Day n + 1: On day n + 1 we take all the numbers that have been born on days 0; 1; : : : n,
and we consider all possible ways to split these numbers into two sets fL j Rg where every
x 2 L and y 2 R satisfy x < y (note that we also allow L or R to be empty). We call L
the Left set and R the Right set. For each such split, a new number is born. If both L
and R are nonempty, then this new number is halfway in between the largest element of L
and the smallest element of R. If R is empty, then the new number is the smallest counting
number (positive integer) greater than everything in L, and similarly, if L is empty, we get
the largest negative counting number smaller than everything in R.

The Attempt at a Solution

I really have no idea where to start..

 

[mighty2000]

I would first clarify some points in the forum post. It seems that the person is describing a game where players take turns choosing a number from a set of surreal numbers (numbers of the form n/2^k) and the goal is to keep the sum of the chosen numbers greater than or equal to 0. However, it is not clear how the players are choosing these numbers or what the rules are for the game. I would ask for more information on the game before attempting to answer the question.
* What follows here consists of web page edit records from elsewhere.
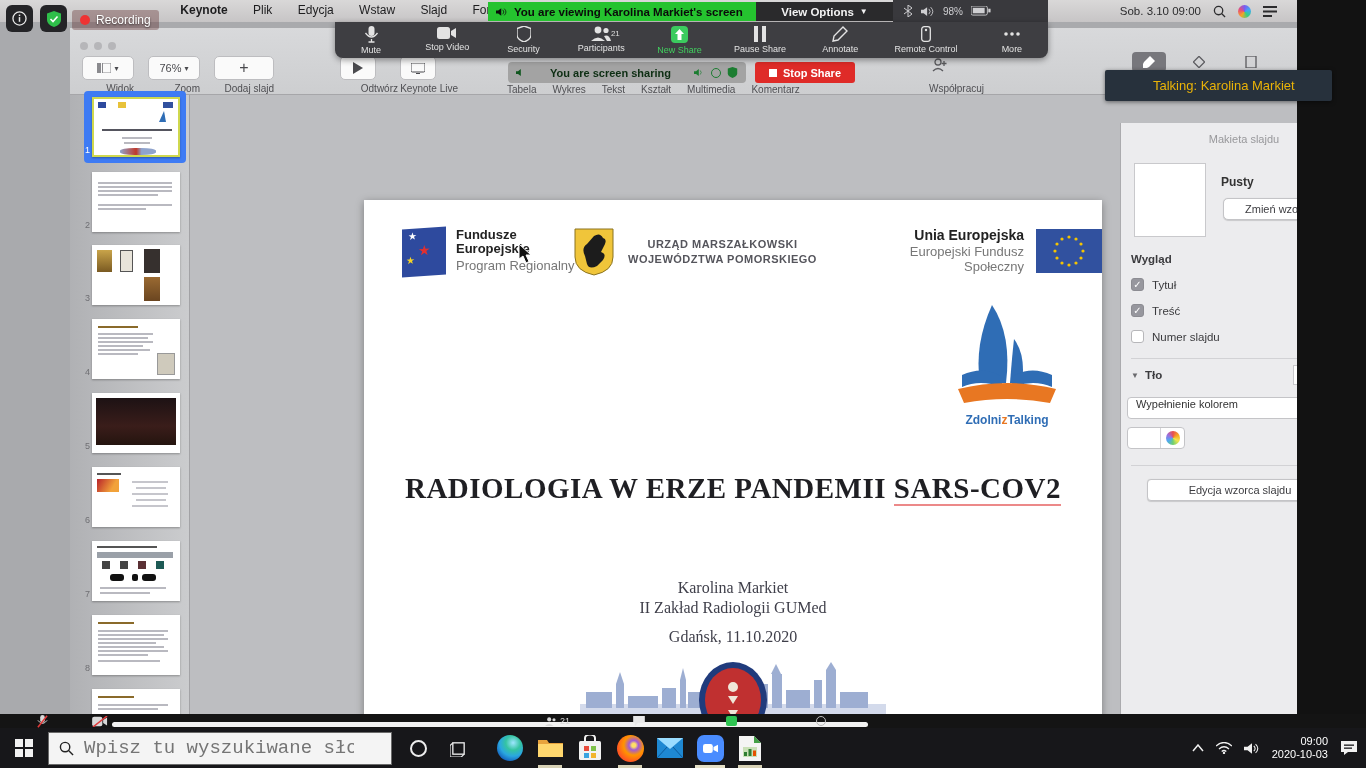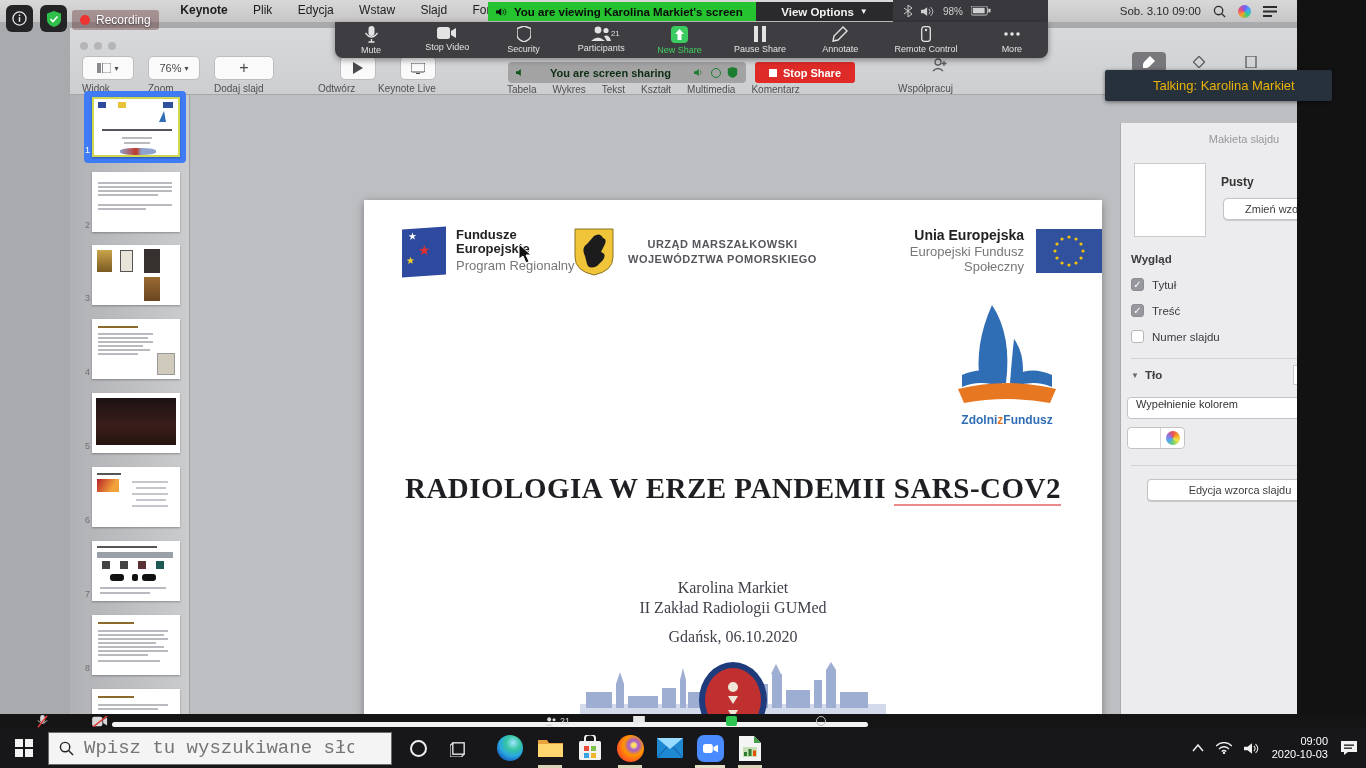"Widok" .klabel { text-align: left -> right }
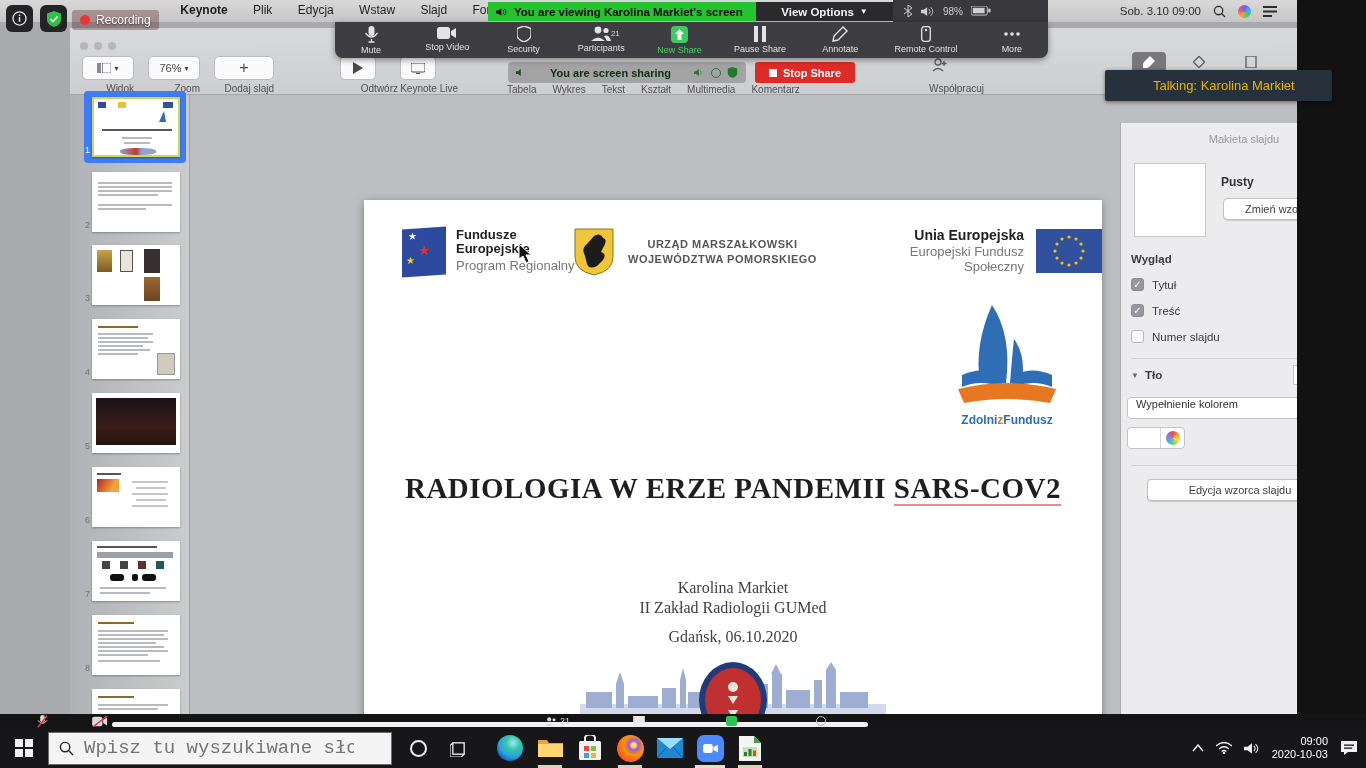"Fundusz" span { text: Fundusz -> Talking }
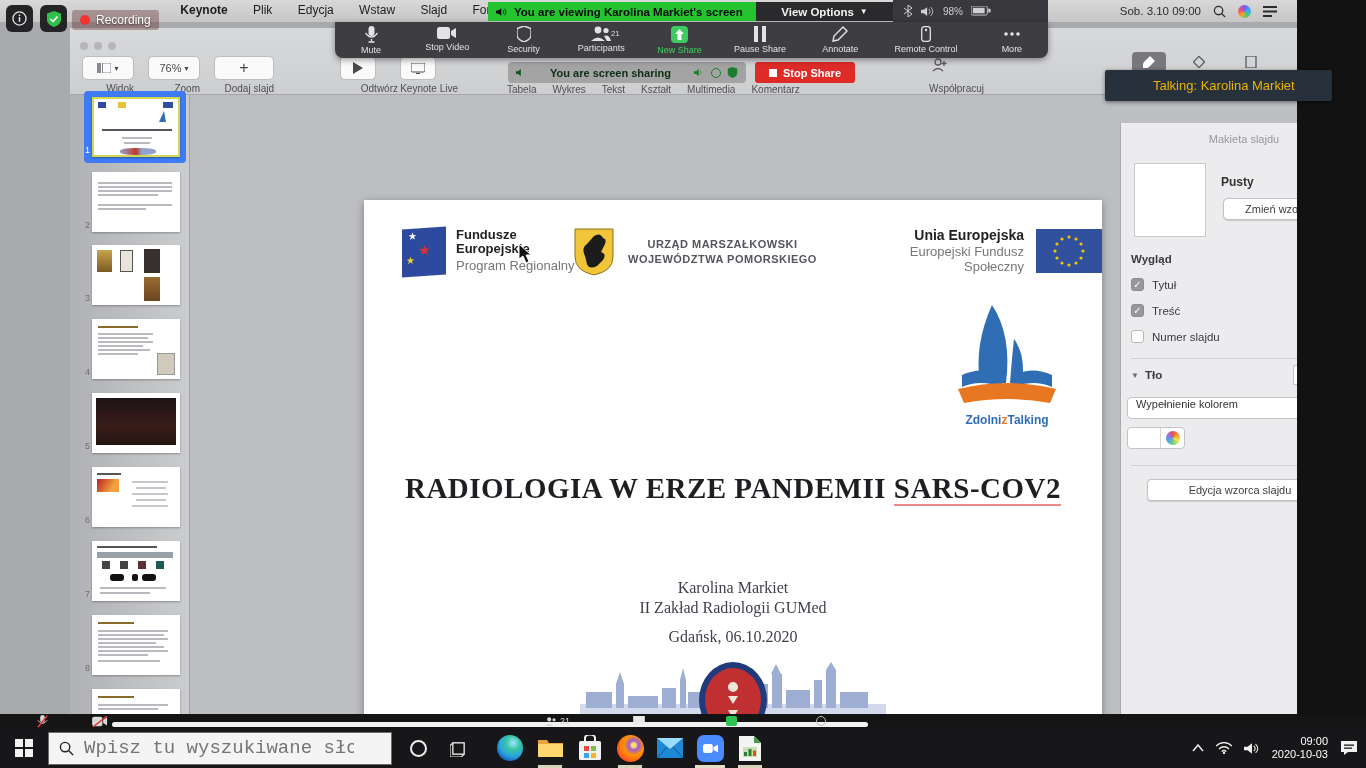"Gdańsk, 06.10.2020" div.serif { text: 06.10.2020 -> 11.10.2020 }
As for finding the birthday of a dyadic number q, I would follow the given algorithm. On day 0, the number 0 is born. On day 1, we split 0 into two empty sets, which gives us the numbers -1/2 and 1/2. On day 2, we can split these numbers into two sets, giving us the numbers -3/4, -1/4, 1/4, and 3/4. We continue this process, splitting the numbers that have been born on previous days, until we reach the desired dyadic number q. The day on which q is born will be its birthday. For example, if q = 3/8, it will be born on day 4 since on day 4 we split the numbers 1/4 and 3/4 to get 3/8.